Config file looks like this (again, some privates masked):

        workgroup = LOCAL
        realm = LOCAL.DOMAIN
        server string = %L - Test Samba Server - %v
        security = ADS
        password server = dc.local.domain
        username level = 2
        lanman auth = No
        log level = 10
        syslog = 0
        log file = /var/log/samba/smb.common.log
        max log size = 100000
        time server = Yes
        deadtime = 15
        socket options = IPTOS_LOWDELAY TCP_NODELAY
        load printers = No
        show add printer wizard = No
        os level = 0
        preferred master = No
        local master = No
        domain master = No
        dns proxy = No
        wins server = XX.XXX.X.XX, XXX.XX.X.XX
        kernel oplocks = No
        directory security mask = 01775
        force unknown acl user = Yes
        oplocks = No
        level2 oplocks = No
        comment = Home
        path = /home/%S
        valid users = %S
        read only = No
        inherit permissions = Yes
        browseable = No

Upon the connection request, though, Samba recognizes the UID/new GID correctly, this strange glitch happens only at the moment of unpack_nt_owners. The file is being created with correct UID/new GID but with 0 size.

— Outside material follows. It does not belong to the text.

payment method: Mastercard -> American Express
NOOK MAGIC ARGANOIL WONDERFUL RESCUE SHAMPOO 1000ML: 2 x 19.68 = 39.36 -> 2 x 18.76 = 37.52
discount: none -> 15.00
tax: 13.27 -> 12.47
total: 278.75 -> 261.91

My guess this could be something related to caching, but I've restarted daemons, deleted some /var/lib/samba/*.tdb files related to winbindd with no dice. Reverting GID back resolves the problem.

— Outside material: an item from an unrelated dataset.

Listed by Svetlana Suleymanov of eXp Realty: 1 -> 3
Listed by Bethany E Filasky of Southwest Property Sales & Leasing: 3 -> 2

Could someone give me some assistance with this?


>We have found a solution to our problem, although it is not ideal. We
>have used the "force unknown acl user" flag in the smb.conf file,
>setting it to "yes". We have used this at the moment as a quick fix to
>get around the problem, as we have not set up any authentication
>mechanism (winbind) within Samba.
>I'll send you the log file when I get a change to copy it over.

>>-----Original Message-----
>>From: Jeremy Allison [mailto:jra at samba.org] 
>>Sent: 24 March 2006 17:12
>>Subject: Re: [Samba] SFU Permission Denied

>>On Fri, Mar 24, 2006 at 01:00:18PM -0000, Bradford, Matthew wrote:
>>> This appears to be an old problem, but is a complete show stopper for 
>>> us at the moment.
>>> We are trying to access an NFS file system, via Samba, from a WinXP 
>>> client. Within Windows itself everything is fine, but when accessing 
>>> the shares from within an SFU cshell, an error is returned when a file

>>> is created. The file is successfully created, but a "Permission
>>> error is returned.
>>> We receive the "Unable to validate owner sid" message in the log file.
>>> Has any found a solution to this problem yet?
>>> We are using Samba 3.0.21c and SFU 3.5.

>>Debug level 10 log please ? I'm guessing that the problem might be the
>>uid/gid's on the file can't be looked up in the LSA. What
>>authentication/domain system are you using ?

Comment 1 Björn Jacke 2018-05-07 22:36:42 UTC
I don't think there is any issue with this in recent versions.